→ REQUIRED WORK
What is needed here is an exact printout of the data, with no pictures included.

(Itemized modification records)
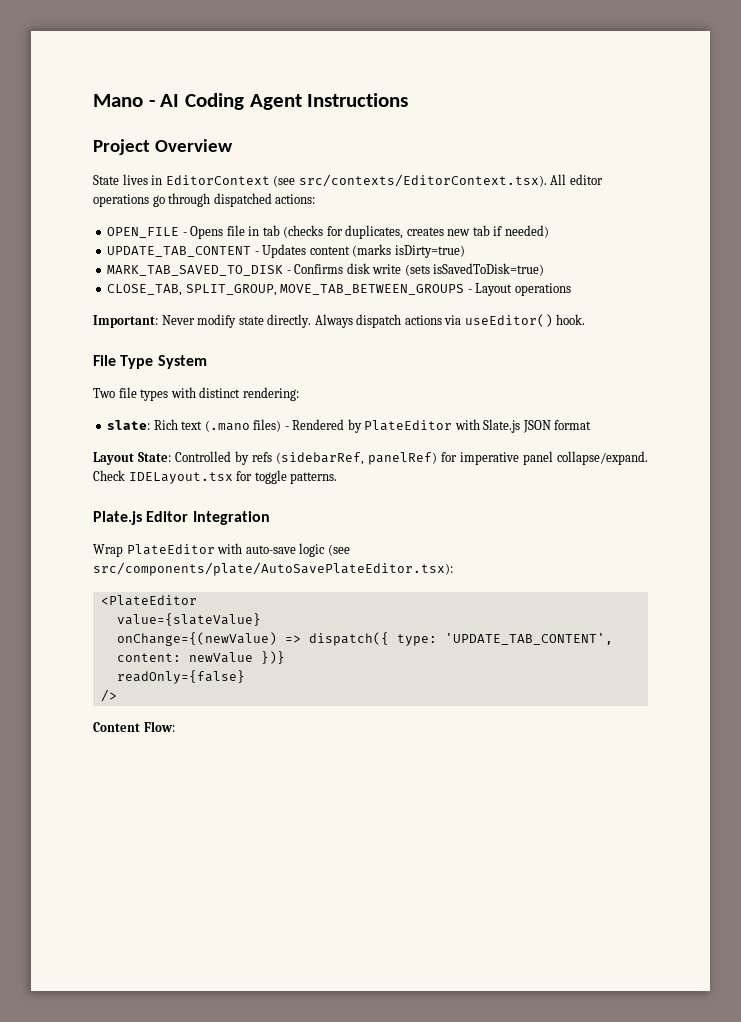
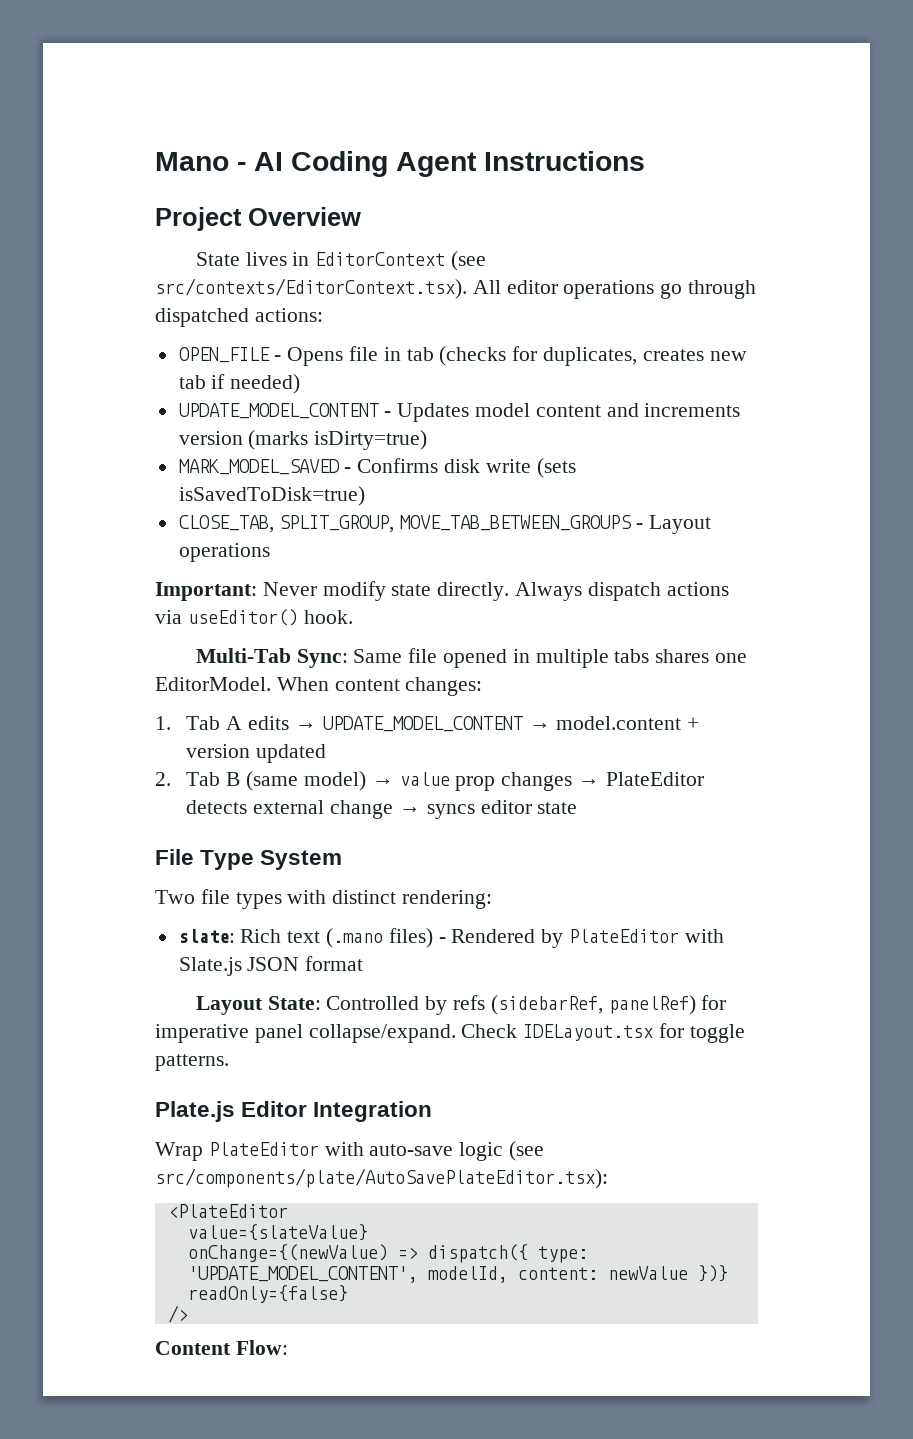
- UPDATE_TAB_CONTENT - Updates content (marks isDirty=true)
+ UPDATE_MODEL_CONTENT - Updates model content and increments version (marks isDirty=true)
- MARK_TAB_SAVED_TO_DISK - Confirms disk write (sets isSavedToDisk=true)
+ MARK_MODEL_SAVED - Confirms disk write (sets isSavedToDisk=true)
+ Multi-Tab Sync: Same file opened in multiple tabs shares one EditorModel. When content changes:
+ 1. Tab A edits → UPDATE_MODEL_CONTENT → model.content + version updated
+ 2. Tab B (same model) → value prop changes → PlateEditor detects external change → syncs editor state
- onChange={(newValue) => dispatch({ type: 'UPDATE_TAB_CONTENT', content: newValue })}
+ onChange={(newValue) => dispatch({ type: 'UPDATE_MODEL_CONTENT', modelId, content: newValue })}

→ SOLVED PROBLEM
- UPDATE_TAB_CONTENT - Updates content (marks isDirty=true)
+ UPDATE_MODEL_CONTENT - Updates model content and increments version (marks isDirty=true)
- MARK_TAB_SAVED_TO_DISK - Confirms disk write (sets isSavedToDisk=true)
+ MARK_MODEL_SAVED - Confirms disk write (sets isSavedToDisk=true)
+ Multi-Tab Sync: Same file opened in multiple tabs shares one EditorModel. When content changes:
+ 1. Tab A edits → UPDATE_MODEL_CONTENT → model.content + version updated
+ 2. Tab B (same model) → value prop changes → PlateEditor detects external change → syncs editor state
- onChange={(newValue) => dispatch({ type: 'UPDATE_TAB_CONTENT', content: newValue })}
+ onChange={(newValue) => dispatch({ type: 'UPDATE_MODEL_CONTENT', modelId, content: newValue })}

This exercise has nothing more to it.